Now that we have that out of the way…
I climbed a mountain yesterday, and it was a long time coming. May 3rd is just a few weeks away, and it marks the one year anniversary of when I finally went to the ER when the symptoms I’d been experiencing for months reached the point of unbearable, and thus began a year of the worst health (both mental and physical) I think I’ve ever experienced.

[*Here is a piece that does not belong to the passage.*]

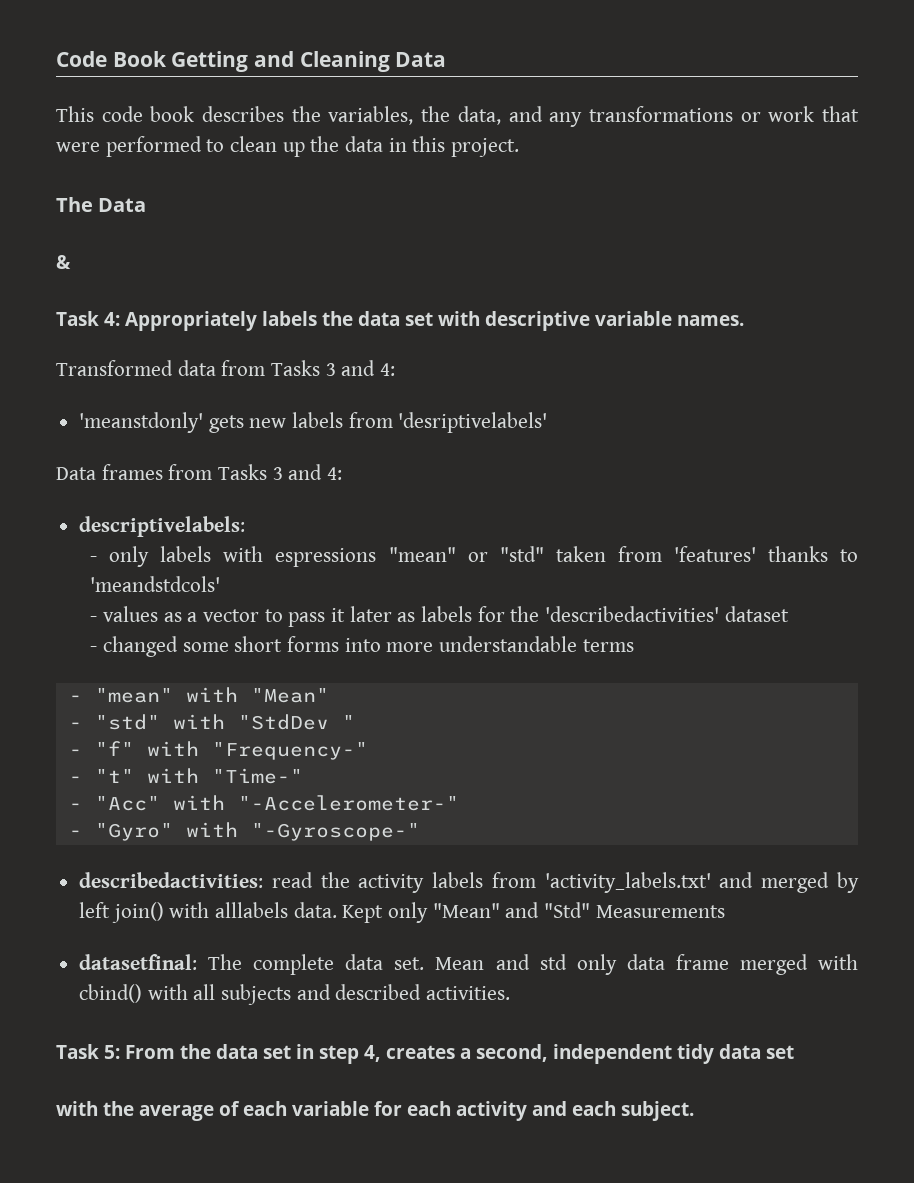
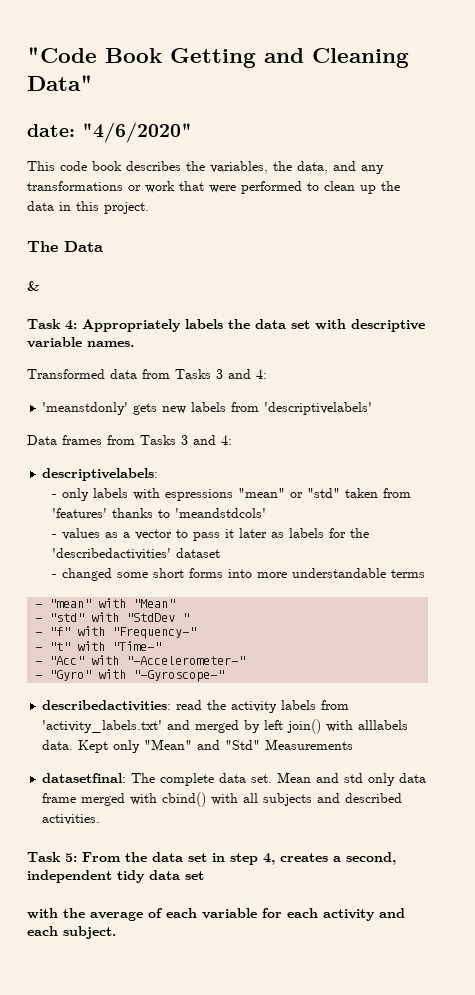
[56,51,107,67] Code -> [27,47,97,63] "Code
[395,52,447,67] Data -> [27,75,93,91] [27,122,192,143] Data" // date: "4/6/2020"
[398,412,548,433] 'desriptivelabels' -> [264,402,373,415] 'descriptivelabels'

It was chest pains, lower back pain, and nausea that finally made me act, but it was crazy relentless unexplained bruising, swollen lymph nodes in my clavicle – and eventually in a whole bunch of other places, – chronic flu-like symptoms, exhaustion, dizziness, and a racing heart that would confound my doctor and send me all over the city to no less than a dozen specialists.

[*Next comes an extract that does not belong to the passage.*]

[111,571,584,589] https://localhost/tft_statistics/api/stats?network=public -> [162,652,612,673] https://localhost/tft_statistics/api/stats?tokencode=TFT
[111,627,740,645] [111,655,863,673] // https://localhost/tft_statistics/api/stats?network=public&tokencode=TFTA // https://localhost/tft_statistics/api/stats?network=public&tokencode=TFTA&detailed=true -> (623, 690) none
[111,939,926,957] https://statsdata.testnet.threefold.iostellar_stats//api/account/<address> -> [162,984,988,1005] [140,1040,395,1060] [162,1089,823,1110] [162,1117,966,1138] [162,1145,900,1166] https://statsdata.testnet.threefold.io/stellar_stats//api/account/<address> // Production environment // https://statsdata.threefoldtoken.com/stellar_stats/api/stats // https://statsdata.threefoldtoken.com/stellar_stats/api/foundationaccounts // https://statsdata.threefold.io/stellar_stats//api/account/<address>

In hindsight, it was most likely a panic attack that I had had that night we went to the ER (the first of MANY such panic attacks over the past year). We’d gone out that evening to watch an arena football game, and I already wasn’t feeling well when we left the house. The fear of any sort of medical event happening in public prompts my anxiety to kick in, and anxiety prompts my body to freak out, and a freaked out body does bad, bad things. The worst part of the evening, besides the fact that it took the EMTS five tries to get the IV placed, was that my then 7 year old asked Mike if I was going to die. I feel guilty about that, while simultaneously telling myself that it wasn’t my fault. Could I have willed myself better if I’d tried hard enough? I don’t know.
Chronic illness and pain (most of which is still unexplained, though some can finally be attributed to disc issues) is exhausting. And when I say, “exhausting”, I don’t mean very tiring. I mean it sucks the actual life out of you, to the point that you’re a shell. A human shell that can intellectually understand that things could be worse and that there is much to be thankful for…. but who is too lost in the muck and the mire to acknowledge it.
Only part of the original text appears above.